Few countries in Europe can claim to have contributed as much to art and science in the sixteenth and early seventeenth centuries as did Italy, and one of the people to have left an enduring legacy of his pursuit of both disciplines is the Roman intellectual Cassiano dal Pozzo. Dal Pozzo (1583-1657) had wide-ranging interests, he was secretary to the Pope's nephew, Cardinal Francesco Barberini and he played a significant part in the cultural landscape of Rome. He was patron to a number of artists including Poussin and was a friend of Galileo Galilei, as well as being a member of one of the earliest and most distinguished scientific academies in Europe, the Accademia dei Lincei. An important tenet of the academy – study from first-hand observation – was to inspire him to put together one of the most remarkable collections of natural history and archaeological paintings ever created, known as the Museo Cartaceo of Cassiano dal Pozzo. He had specimens sent to him from all over Europe and further afield, and he commissioned a legion of artists to record them in over 7,000 watercolours which were numbered and bound into volumes for his Paper Museum. Many of the hands have been identified and they include some renowned but perhaps unexpected artists who were then at the start of their careers, such as Pietro da Cortona, Pietro Testa and François du Quesnoy as well as others like Jacopo Ligozzi and Govanna Garzoni who are better known for their natural history studies. Vincenzo Leonardi, who painted the present study, worked for dal Pozzo for around twenty years.

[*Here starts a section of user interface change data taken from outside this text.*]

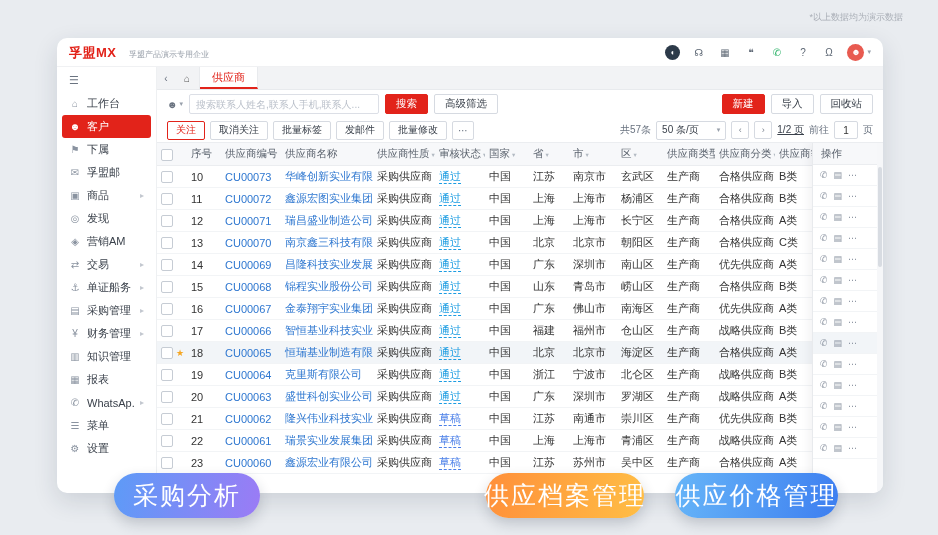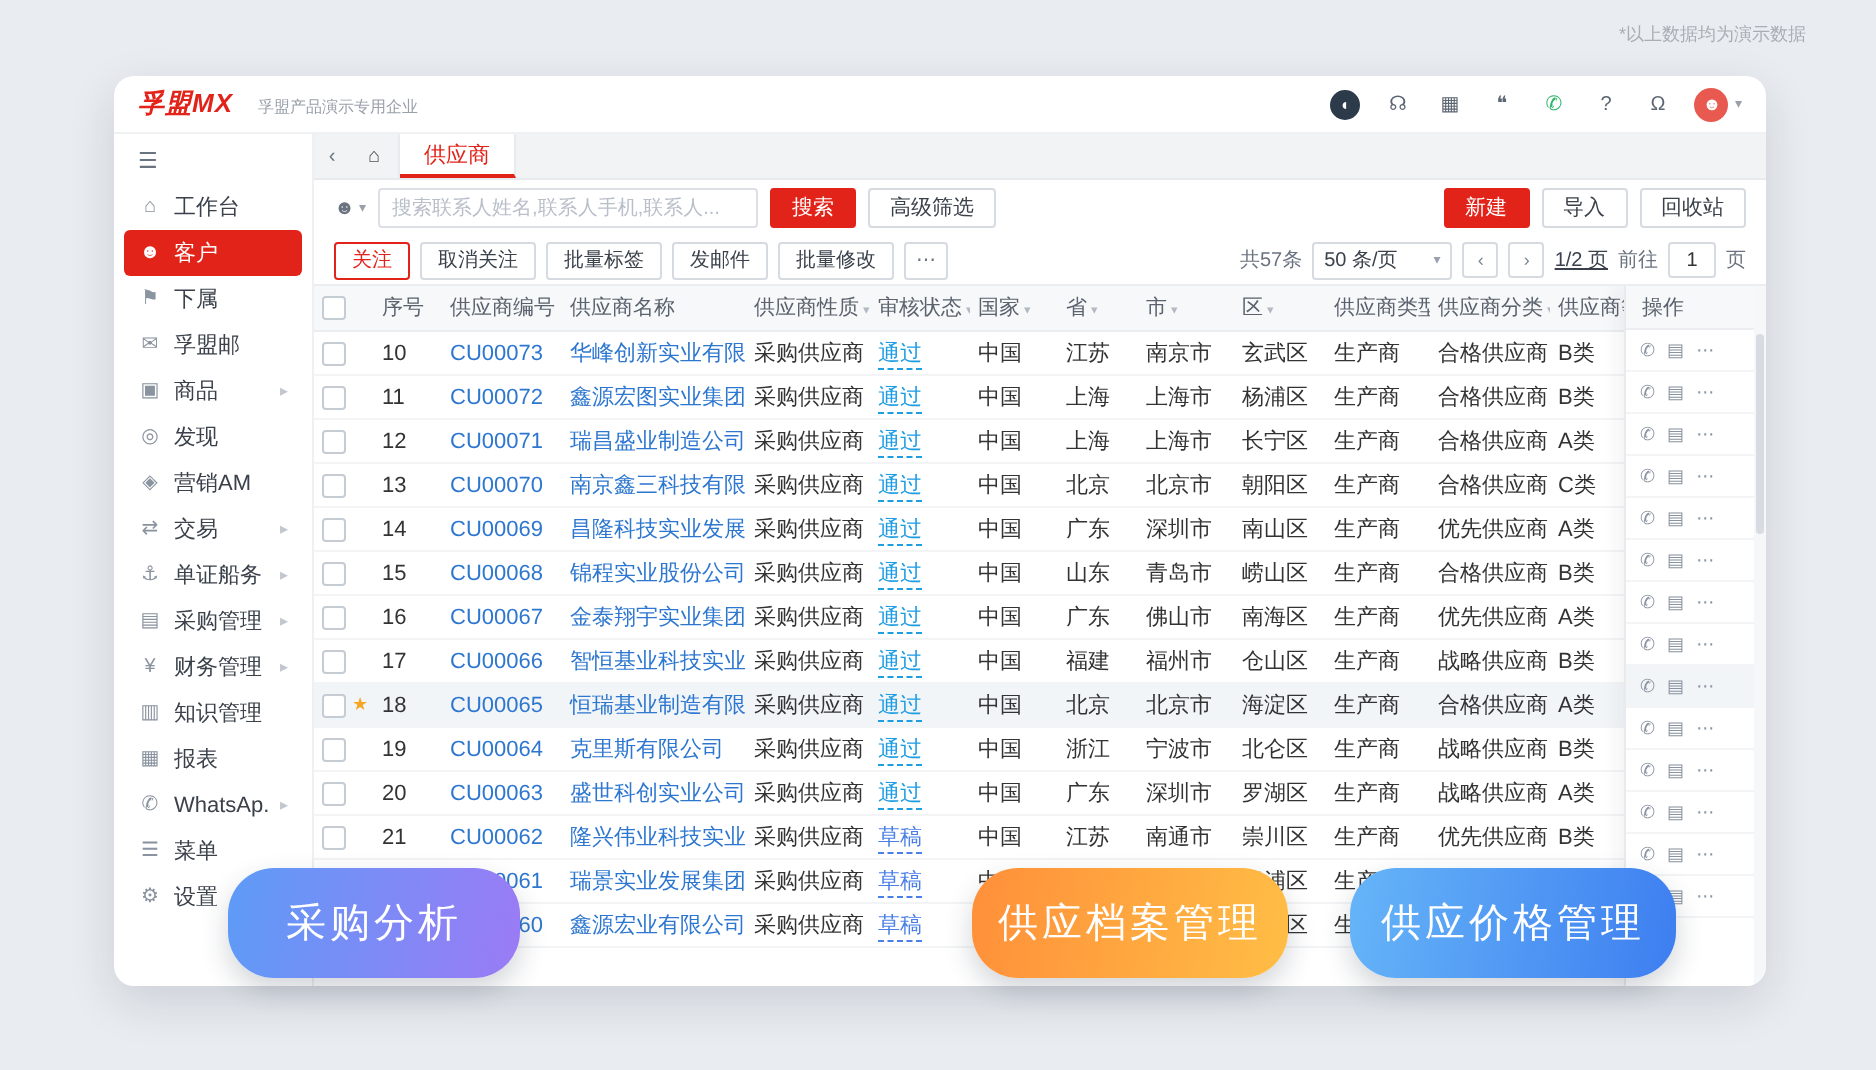--- a/index.html
+++ b/index.html
@@ -10,7 +10,7 @@
           box-shadow:0 8px 24px rgba(31,45,61,.14);overflow:hidden;display:flex;flex-direction:column;}
   
   .topbar{height:28px;flex:0 0 28px;display:flex;align-items:center;padding:0 12px;border-bottom:1px solid #f0f1f3;}
-  .logo{color:#e2231a;font-weight:bold;font-size:13px;font-style:italic;letter-spacing:.5px;}
+  .logo{color:#e2231a;font-weight:bold;font-size:13px;letter-spacing:.5px;}
   .logo-sub{font-size:8px;color:#9aa1ab;margin-left:8px;}
   .tb-icons{margin-left:auto;display:flex;align-items:center;gap:11px;}
   .tbi{font-size:10px;color:#5c6673;width:15px;height:15px;display:flex;align-items:center;justify-content:center;cursor:pointer;}

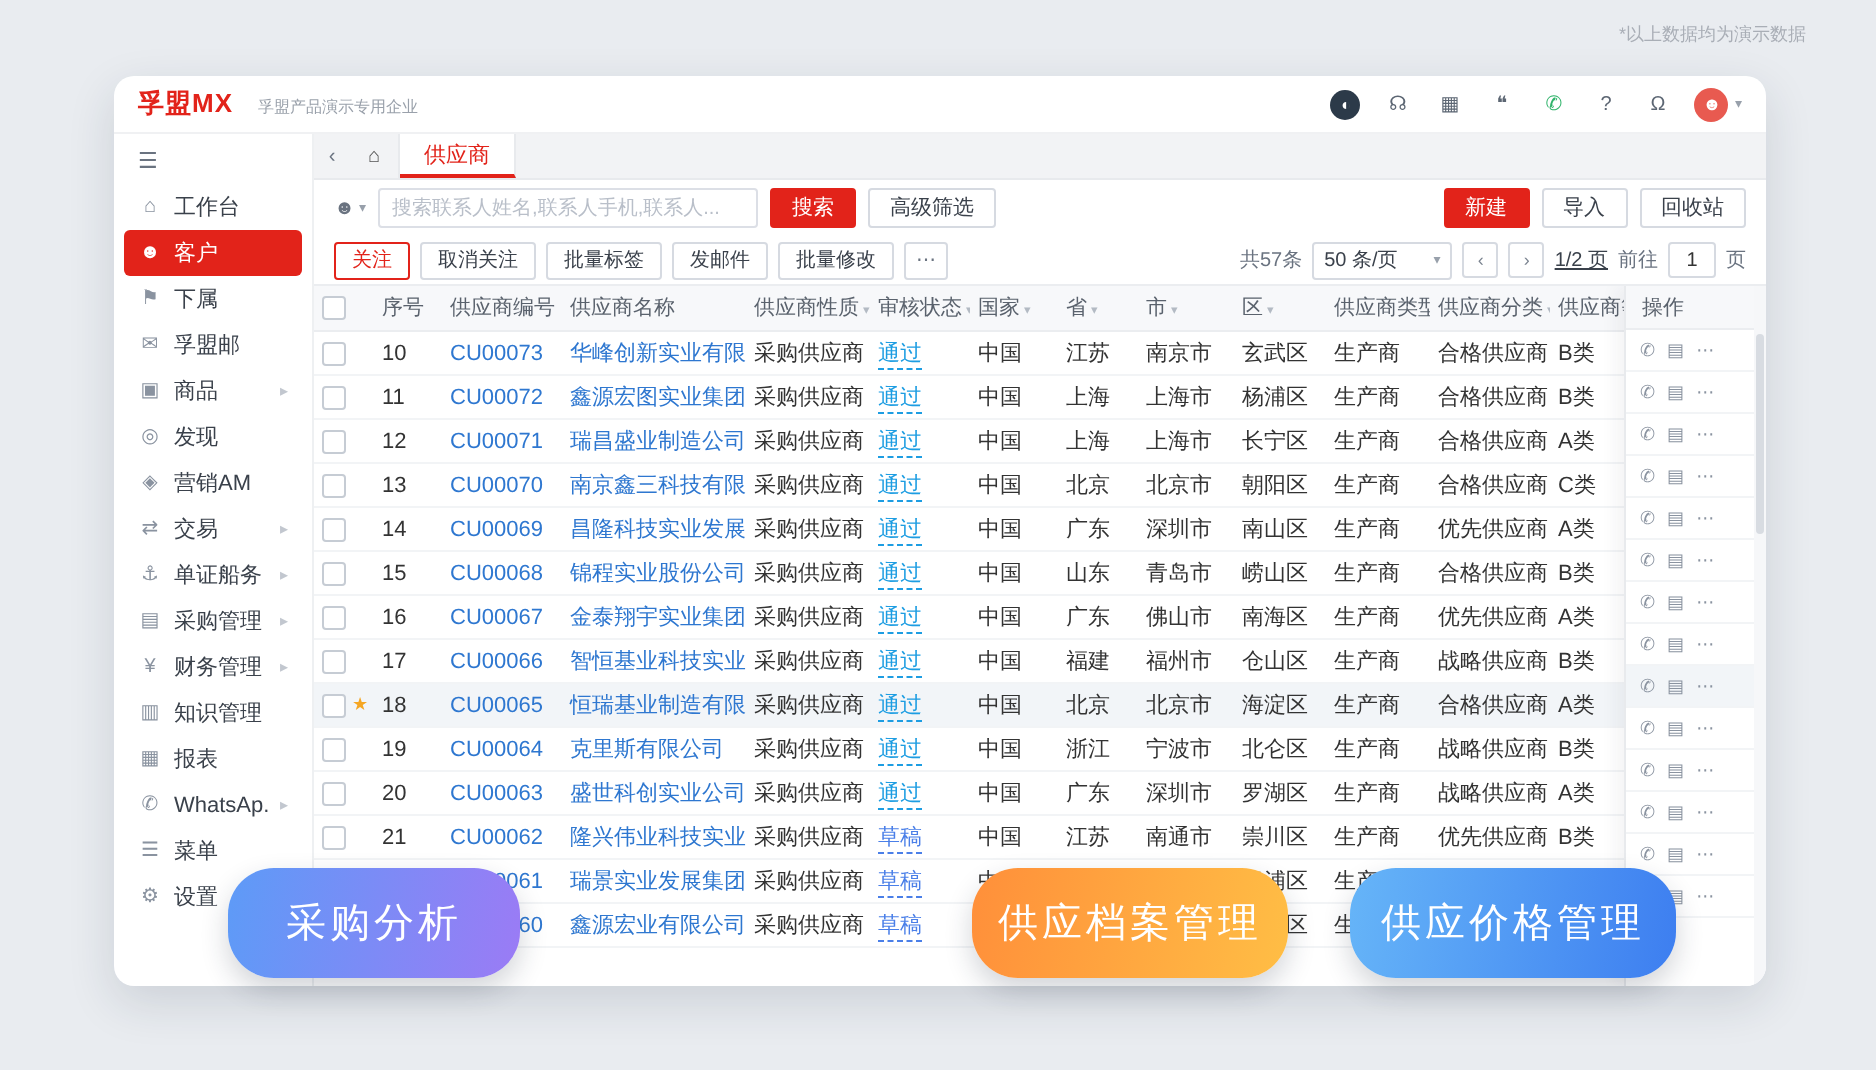--- a/index.html
+++ b/index.html
@@ -81,8 +81,8 @@
   .vthumb{position:absolute;top:24px;left:1px;width:4px;height:100px;background:#d8dce2;border-radius:2px;}
   
   .pills{position:absolute;left:0;top:0;width:100%;height:100%;pointer-events:none;z-index:50;}
-  .pill{position:absolute;top:434px;height:55px;border-radius:23px;display:flex;align-items:center;justify-content:center;color:#fff;
-        font-size:20px;font-weight:500;letter-spacing:2px;box-shadow:0 6px 14px rgba(30,40,60,.2);pointer-events:auto;cursor:pointer;white-space:nowrap;}
+  .pill{position:absolute;top:473px;height:45px;border-radius:23px;display:flex;align-items:center;justify-content:center;color:#fff;
+        font-size:25px;font-weight:500;letter-spacing:2px;box-shadow:0 6px 14px rgba(30,40,60,.2);pointer-events:auto;cursor:pointer;white-space:nowrap;}
   .pill0{left:114px;width:146px;background:linear-gradient(100deg,#5d9bf7,#9b7bf5);}
   .pill1{left:291px;width:140px;background:linear-gradient(100deg,#27c5b0,#4fd968);}
   .pill2{left:486px;width:158px;background:linear-gradient(100deg,#ff8f3a,#ffbe45);}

The Paper Museum had a distinguished history, passing from dal Pozzo's family to Pope Clement XI, and from his descendants to King George III (who was actively acquiring for his library and art collection), arriving in London from Italy with the collection of Consul Smith in the summer of 1763. Around twenty years later, after the setting up of a Royal Bindery in Buckingham House, a number of the volumes were rebound and the watercolours remounted, in some cases with the loss, or partial loss, of inscriptions and original numbering: the burnt umber wash lines of the present piece date from this time.

A similar study of a juvenile crane was sold in these room, 3 December 2014, lot 10, for a hammer price of £80,000, a world record for this artist.